Distanásia: o tratamento médico fútil e/ou inútil. Da angústia à serenidade do equacionamento bioético
DOI:
https://doi.org/10.29386/reb.v75i300.261Parole chiave:
Bioética, Distanásia, Tratamento fútil, Cuidado, PhiliaAbstract
Síntese: O prolongamento sofrido do processo do morrer, que mais acrescenta sofrimento e prorroga morte, é uma das questões bioéticas mais complexas e debatidas hoje, no contexto de cuidados de final de vida. A complexidade inicia-se na própria definição semântica desta problemática bioética. Nossa busca é marcada pela “angústia criativa” (não a patológica que nos paralisa frente à vida) que busca identificar vários termos e neologismos para nomear e definir a questão bioética: distanásia, medicina/e/ou tratamento fútil e inútil, e para definir aquela ação diagnóstica e terapêutica médica que já não mais beneficia o paciente em sua fase final de vida. Para o equacionamento da problemática bioética buscamos luzes na literatura científica médica e bioética internacional, bem como na tradição da ética médica brasileira, em sua versão codificada. Embora um determinado tratamento possa ser fútil e, portanto, inútil, o cuidado nunca será fútil e inútil. No coração de toda ação de cuidar deve estar presente a “philia” (amor, amizade). Podemos, sim, ser curados de uma doença mortal, mas não de nossa mortalidade e finitude. Nossa condição de existir não é uma patologia. Quando esquecemos isto, caímos na tecnolatria, e os instrumentos de cura e cuidado facilmente se transformam em ferramentas de tortura. O presente artigo procura apresentar uma metodologia de como lidar com estas situações eticamente conflitivas, ao aprofundar alguns conceitos éticos fundamentais, tais como: processo de deliberação, decisão e responsabilidade médica e o papel de comissões de bioética. A busca do adequado equacionamento ajuda-os na trajetória que vai da angústia à serenidade.
Palavras-chave: Bioética. Distanásia. Tratamento fútil. Cuidado. Philia.

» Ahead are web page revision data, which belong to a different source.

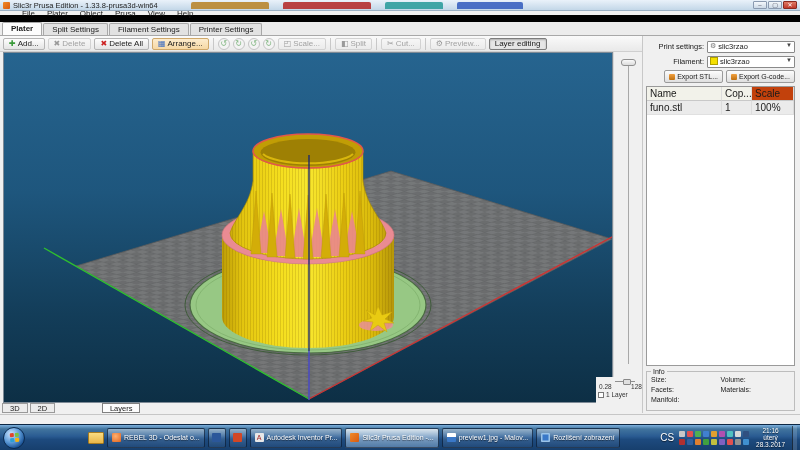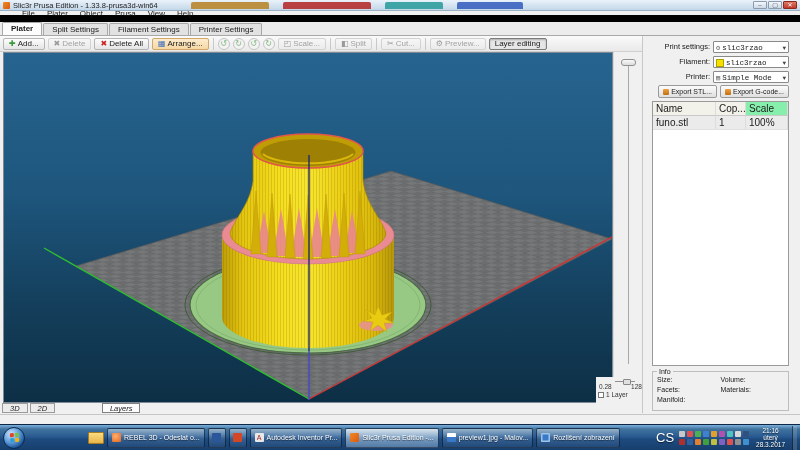--- a/index.html
+++ b/index.html
@@ -71,7 +71,7 @@
 
   
   .rightpanel { position:absolute; left:642px; top:36px; width:156px; height:377px; background:#f0f0f0;
-    border-left:1px solid #c8c8c8; padding:4px 9px 2px; display:flex; flex-direction:column; gap:2px; }
+    border-left:1px solid #c8c8c8; padding:4px 3px 2px; display:flex; flex-direction:column; gap:2px; }
   .prow { display:flex; align-items:center; gap:3px; height:13px; }
   .plabel { width:58px; text-align:right; font-size:7.5px; flex:0 0 auto; }
   .combo { flex:1; height:12px; background:#fff; border:1px solid #8a8a8a; border-radius:1px;

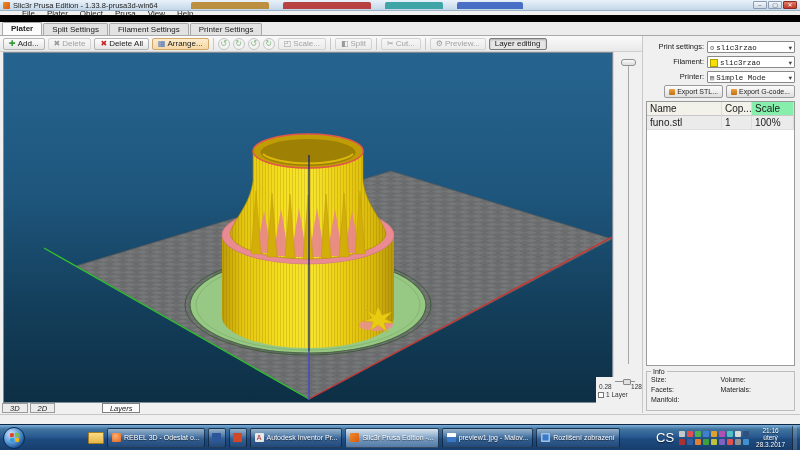--- a/index.html
+++ b/index.html
@@ -75,7 +75,7 @@
   .prow { display:flex; align-items:center; gap:3px; height:13px; }
   .plabel { width:58px; text-align:right; font-size:7.5px; flex:0 0 auto; }
   .combo { flex:1; height:12px; background:#fff; border:1px solid #8a8a8a; border-radius:1px;
-    display:flex; align-items:flex-end; gap:2px; padding:0 2px; font-size:7.5px;font-family:Liberation Mono, monospace; }
+    display:flex; align-items:flex-start; gap:2px; padding:0 2px; font-size:7.5px; }
   .combo .arrow { margin-left:auto; font-size:6px; color:#444; }
   .swatch { width:8px; height:8px; flex:0 0 auto; }
   .swatch.yellow { background:#f5e000; border:1px solid #b0a000; }

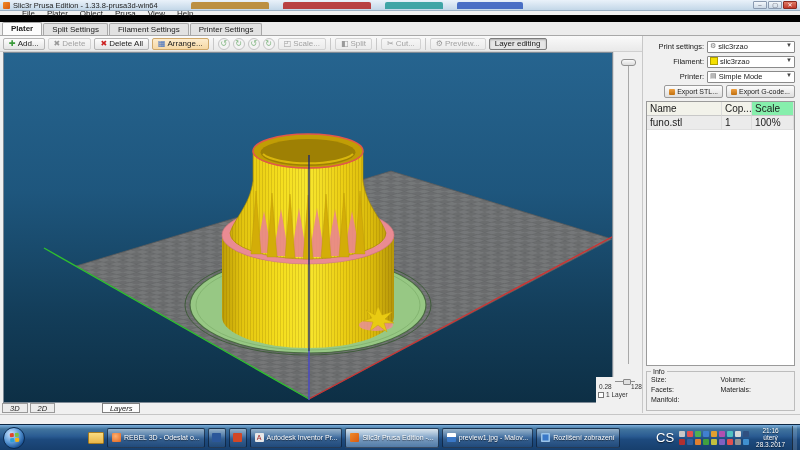--- a/index.html
+++ b/index.html
@@ -311,14 +311,6 @@
         <span class="arrow">▼</span>
       </div>
     </div>
-    <div class="prow">
-      <div class="plabel">Printer:</div>
-      <div class="combo">
-        <span class="combo-ic">▤</span>
-        <span>Simple Mode</span>
-        <span class="arrow">▼</span>
-      </div>
-    </div>
     <div class="exportrow">
       <div class="exbtn">
         <span class="exic"></span>

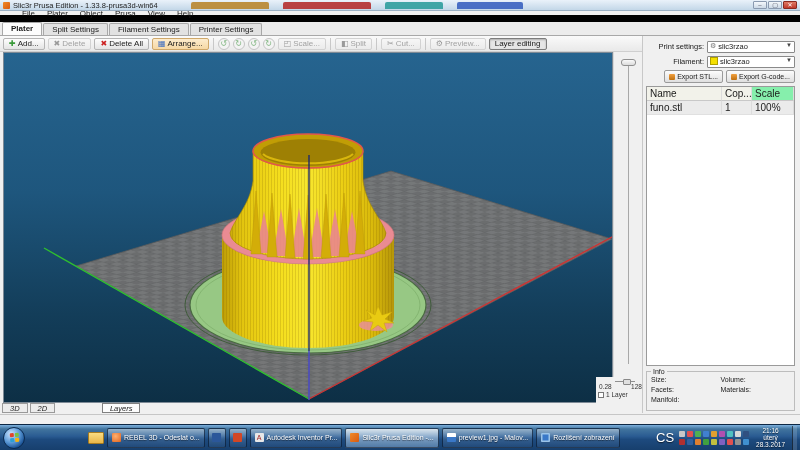--- a/index.html
+++ b/index.html
@@ -88,7 +88,7 @@
   .trow { display:grid; grid-template-columns:1fr 30px 42px; }
   .trow > div { padding:1px 3px; border-right:1px solid #dcdcdc; border-bottom:1px solid #c8c8c8; }
   .trow.head > div { background:#f2f2ea; }
-  .trow.head > div:last-child { background:#86efac; }
+  .trow.head > div:last-child { background:#c2410c; }
   .trow.sel > div { background:#ebebeb; border-bottom:1px solid #e0e0e0; }
   .infobox { height:40px; border:1px solid #bdbdbd; margin-top:3px; position:relative; padding:4px 4px 1px; font-size:7px; }
   .infobox .legend { position:absolute; top:-4px; left:4px; background:#f0f0f0; padding:0 2px; }

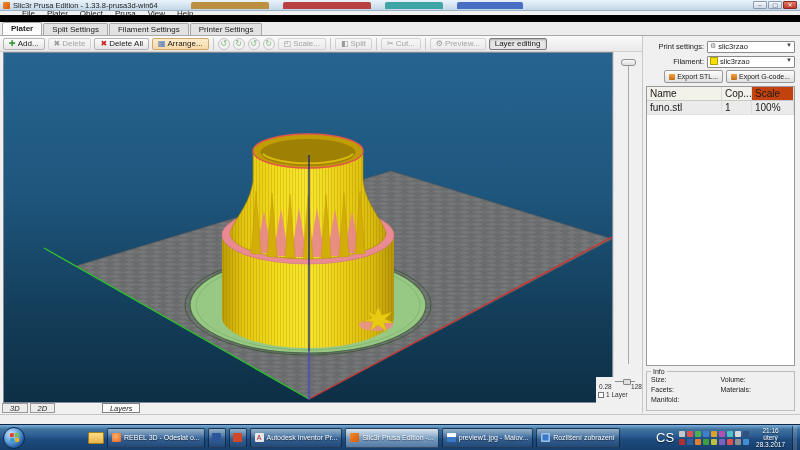--- a/index.html
+++ b/index.html
@@ -96,7 +96,7 @@
 
   
   .bottomtabs { position:absolute; left:2px; top:403px; height:11px; display:flex; gap:2px; align-items:flex-start; }
-  .vtab { height:10px; padding:0 7px; border:1px solid #9a9a9a; background:#ececec; font-size:7.5px; line-height:9px;font-style:italic; }
+  .vtab { height:10px; padding:0 7px; border:1px solid #9a9a9a; background:#ececec; font-size:7.5px; line-height:9px; }
   .vtab.plain { border-color:transparent; background:transparent;margin-top:38px; }
   .vtab.active { background:#fcfcfc; border-color:#808080; }
   .statusbar { position:absolute; left:0; top:414px; width:800px; height:10px; background:#f0f0f0;

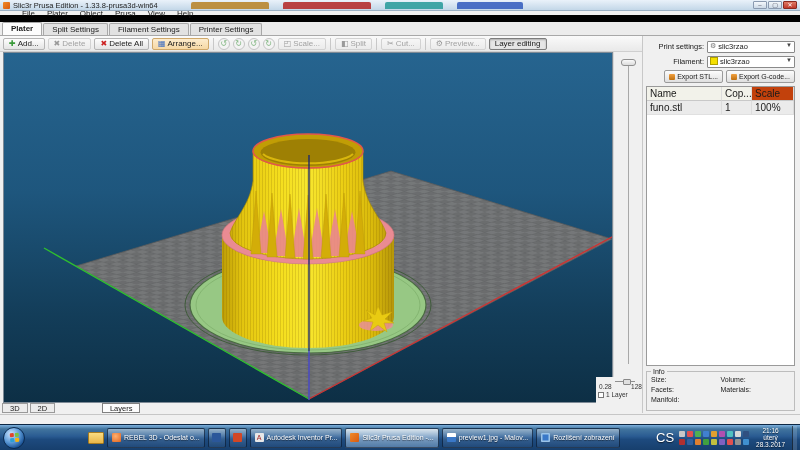--- a/index.html
+++ b/index.html
@@ -121,7 +121,7 @@
   .taskbtn.iconic { width:18px; justify-content:center; padding:0; }
   .tic { width:9px; height:9px; border-radius:1px; flex:0 0 auto; }
   .tray { margin-left:auto; display:flex; align-items:center; gap:4px; color:#fff; }
-  .tray-cs { font-size:13px; text-shadow:0 1px 1px rgba(0,0,0,.6); }
+  .tray-cs { font-size:10px; text-shadow:0 1px 1px rgba(0,0,0,.6); }
   .tray-grid { display:grid; grid-template-columns:repeat(9,7px); grid-auto-rows:7px; gap:1px; align-items:center; justify-items:center; }
   .tdot { width:6px; height:6px; border-radius:1px; }
   .clock { text-align:center; font-size:6.5px; line-height:7px; text-shadow:0 1px 1px rgba(0,0,0,.6); padding:0 3px; }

Abstract: The painful extension of the dying process, which brings more suffering and delays death, is one of the most complex bioethical issues discussed today in the context of end of life care. The complexity begins in the very semantic definition of this bioethical problem. Our quest is marked by a “creative anguish” (not by the pathological one that paralyzes us in the face of life) that seeks to identify various terms and neologisms, in order to give a name to and define the bioethical issue: dysthanasia, futile and useless medicine and/or treatment; and also in order to define that diagnostic action and medical therapy that no longer benefits the patient in his/her final stage of life. For the equating of this bioethical problem, we look for some light in the medical scientific literature and in international bioethics, as well as in the tradition of the brazilian medical ethics in its codified version. Although a particular treatment can be futile and therefore useless, care will never be futile and useless. At the heart of every act of caring “philia” (love, friendship) must be present. Yes, we may be cured of a deadly disease, but not of our mortality and finitude. The condition of existing is not a pathology. When we forget this, we fall into the technolatry, and the instruments of healing and care easily turn into instruments of torture. This article attempts to present a methodology for dealing with these ethically conflictive situations, as it deals with some basic ethical concepts such as deliberation, decision and medical liability and the role of bioethical committees. The search for the appropriate equation helps us in the path that goes from anguish to serenity.
Keywords: Bioethics. Dysthanasia. Futile treatment. Care. Philia.